Abweichend von der Auffassung der Klägerin folgt ferner aus den Angaben des Beklagten zu 1.), die dieser in seiner schriftlichen Anhörung vom 01.09.2013 gegenüber der Polizei gemacht hat (vgl. Bl. 15 der Beiakte), nicht, dass der Beklagte zu 1.) den Zusammenstoß hatte kommen sehen, dies darüber hinaus auf eine Weise, welche ihm im Sinne der Regelung des § 17 Abs. 3 StVG eine Vermeidung der Kollision ermöglicht hätte. Denn soweit dort durch den Beklagten zu 1.) ausgeführt worden ist "Auch bei niedrigster Geschwindigkeit kann dann leider nicht verhindert werden, dass sie dann gegen das gerade an ihr vorbeifahrende Fahrzeug prallt und der Fuß, den sie direkt vor das Hinterrad gesetzt hat, überfahren wird.", lässt dies entgegen der Ansicht der Klägerin nicht den Rückschluss zu, dass der Beklagte zu 1.) die von ihm auf diese Weise geschilderte Bewegung der Klägerin beobachtet hat. Zum einen handelt es sich bei dem von der Klägerin angeführten Text "der Fuß, den sie direkt vor das Hinterrad gesetzt hat" um eine umgangssprachliche Formulierung, welcher eine derartige Aussagekraft nicht zwingend zukommt. Zum anderen ergibt sich aus dem Kontext dieser Textpassage vielmehr im Gegenteil, dass der Beklagte zu 1.) – wie von den Beklagten auch im vorliegenden Rechtsstreit so einheitlich geschildert – eine Bewegung der Klägerin auf das Beklagtenfahrzeug zu nicht gesehen hatte.
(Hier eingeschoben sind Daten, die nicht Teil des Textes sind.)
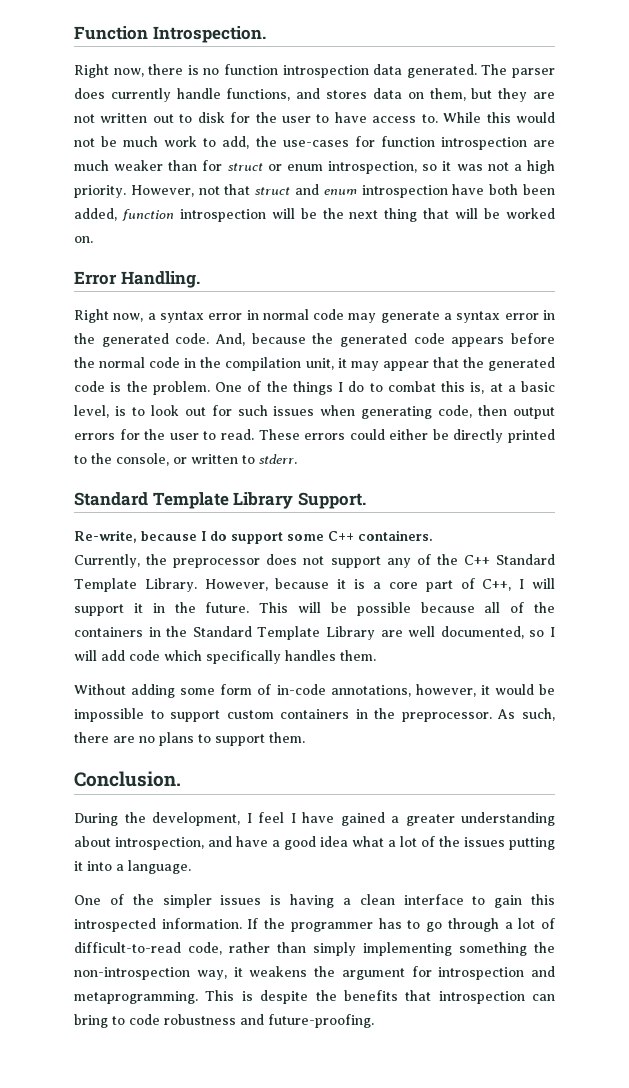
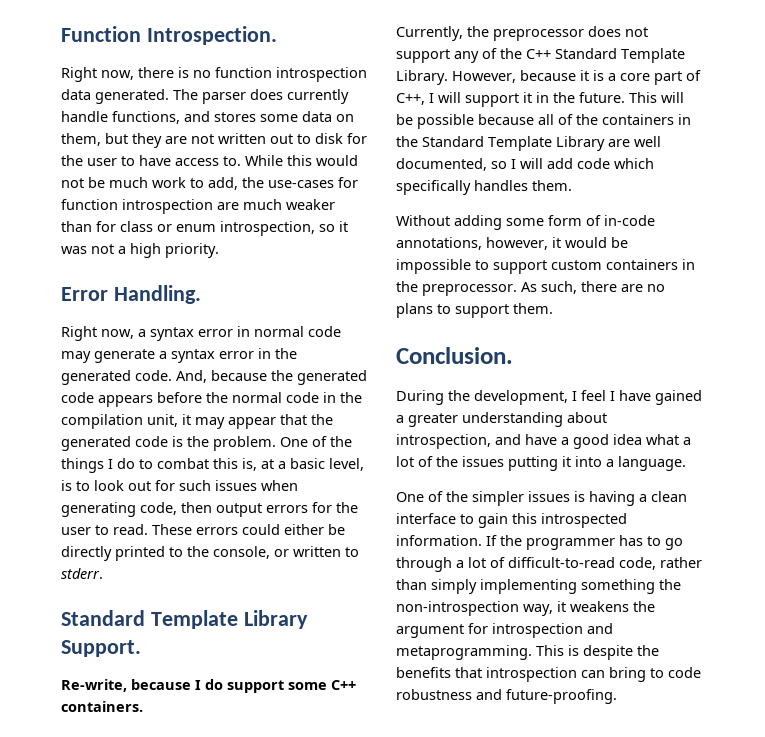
- The parser does currently handle functions, and stores data on them, but they are not written out to disk for the user to have access to.
+ The parser does currently handle functions, and stores some data on them, but they are not written out to disk for the user to have access to.
- While this would not be much work to add, the use-cases for function introspection are much weaker than for struct or enum introspection, so it was not a high priority. However, not that struct and enum introspection have both been added, function introspection will be the next thing that will be worked on.
+ While this would not be much work to add, the use-cases for function introspection are much weaker than for class or enum introspection, so it was not a high priority.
In seiner vorgenannten schriftlichen Anhörung hat der Beklagte zu 1.) nämlich - dies im Wesentlichen im Einklang mit seinen Angaben im vorliegenden Rechtsstreit – der vorgenannten Textpassage voranstehend ausgeführt:
"An der Kreuzung Rehagener Straße sah ich eine Schülerin stehen. Als ich vorbei fuhr gab es ein dumpfes Geräusch. Ich sah in den Rückspiegel, dass die Schülerin auf dem Boden lag, habe sofort angehalten, bin zu ihr gerannt und habe sie gefragt, ob sich mich nicht gesehen habe (…)".
Lief die Klägerin unter Berücksichtigung der vorstehenden Ausführungen zur Sach- und Rechtslage nach alledem zu einem Zeitpunkt, als das Beklagtenfahrzeug sie bereits passierte, seitlich in den hinteren Bereich der rechten Seite des Beklagtenfahrzeugs, so hatte der Beklagte zu dem Zeitpunkt, als die Klägerin die Fahrbahn betrat, auch unter Berücksichtigung des Sorgfaltsmaßstabes im Sinne der Regelung des § 17 Abs. 3 StVG keine Möglichkeit mehr, das Unfallereignis in räumlicher und zeitlicher Hinsicht zu vermeiden.

Die Kostenentscheidung beruht auf § 91 ZPO.

Die Entscheidung über die vorläufige Vollstreckbarkeit folgt aus § 709 ZPO.